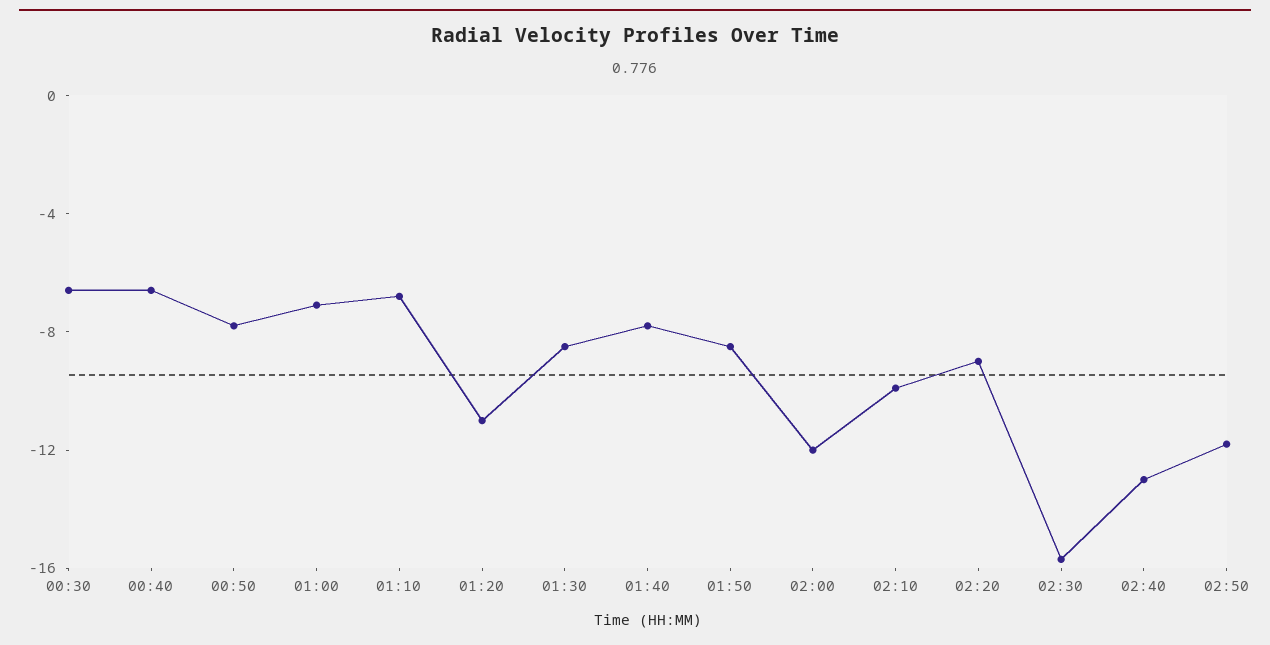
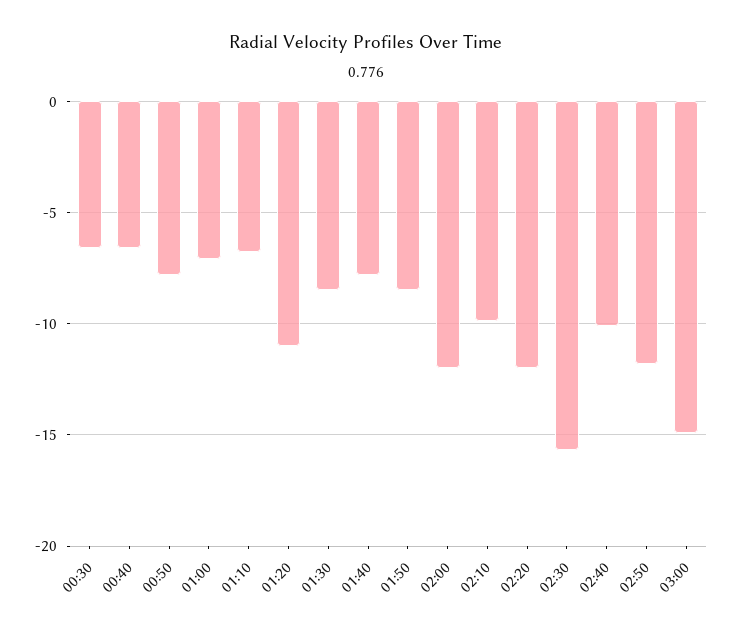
02:20: -9 -> -12
02:40: -13 -> -10
03:00: none -> -15

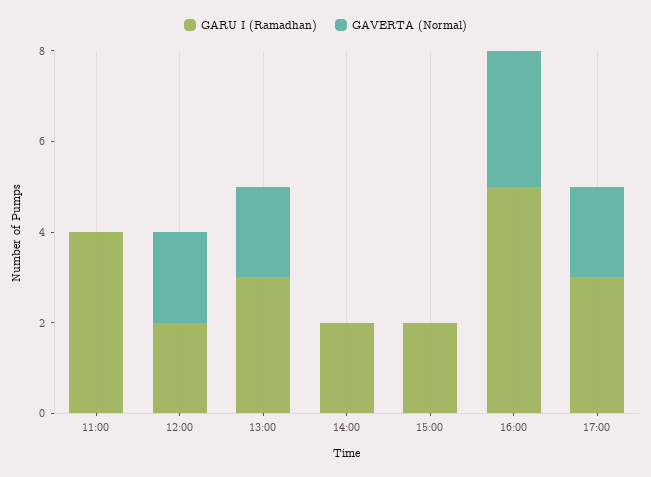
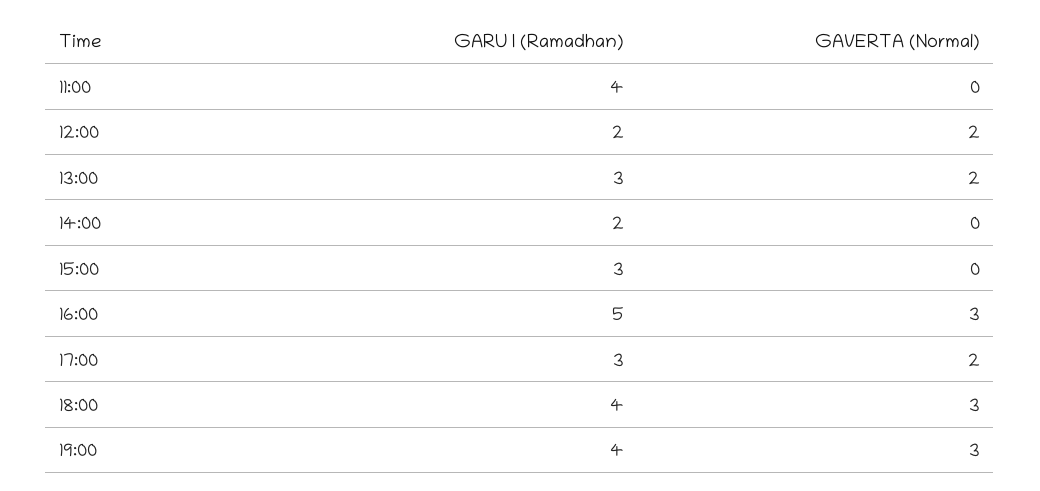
GARU I (Ramadhan), 15:00: 2 -> 3
GARU I (Ramadhan), 18:00: none -> 4
GAVERTA (Normal), 18:00: none -> 3
GARU I (Ramadhan), 19:00: none -> 4
GAVERTA (Normal), 19:00: none -> 3

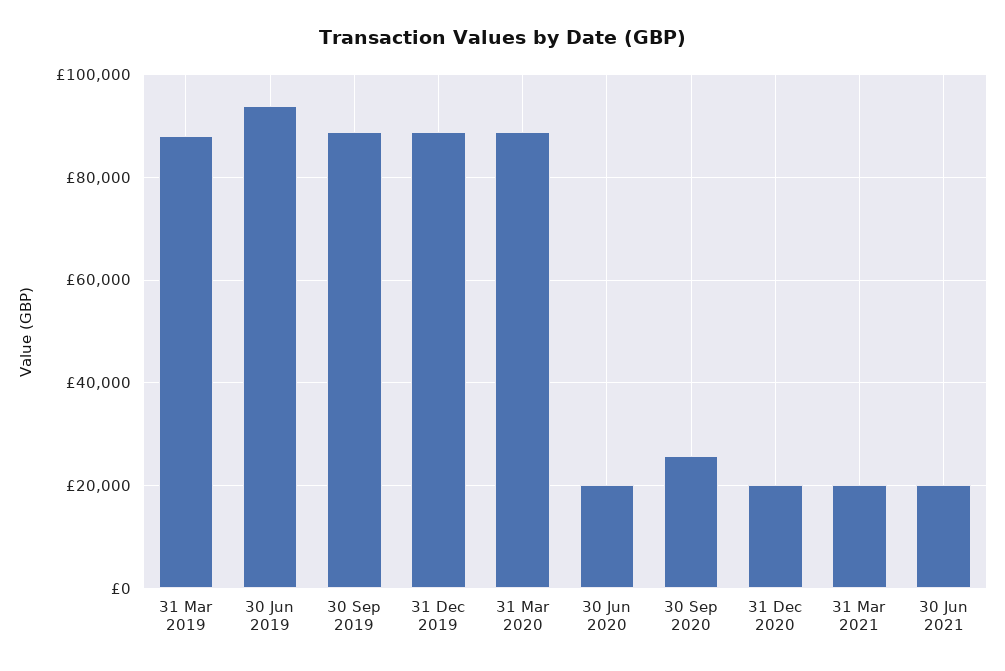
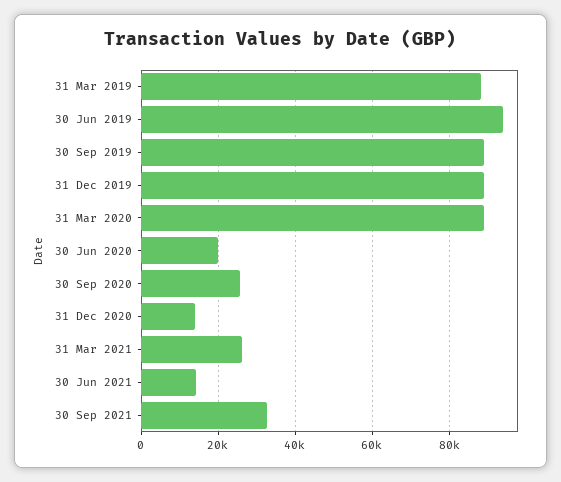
31 Dec 2020: 20000 -> 14000
31 Mar 2021: 20000 -> 26000
30 Jun 2021: 20000 -> 14000
30 Sep 2021: none -> 32000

◆ ◆ ◆

Could you set down every entry again exactly as written, leaving out any pictures?

- **COMPLETED EXERCISE**:
02:20: -9 -> -12
02:40: -13 -> -10
03:00: none -> -15

GARU I (Ramadhan), 15:00: 2 -> 3
GARU I (Ramadhan), 18:00: none -> 4
GAVERTA (Normal), 18:00: none -> 3
GARU I (Ramadhan), 19:00: none -> 4
GAVERTA (Normal), 19:00: none -> 3

31 Dec 2020: 20000 -> 14000
31 Mar 2021: 20000 -> 26000
30 Jun 2021: 20000 -> 14000
30 Sep 2021: none -> 32000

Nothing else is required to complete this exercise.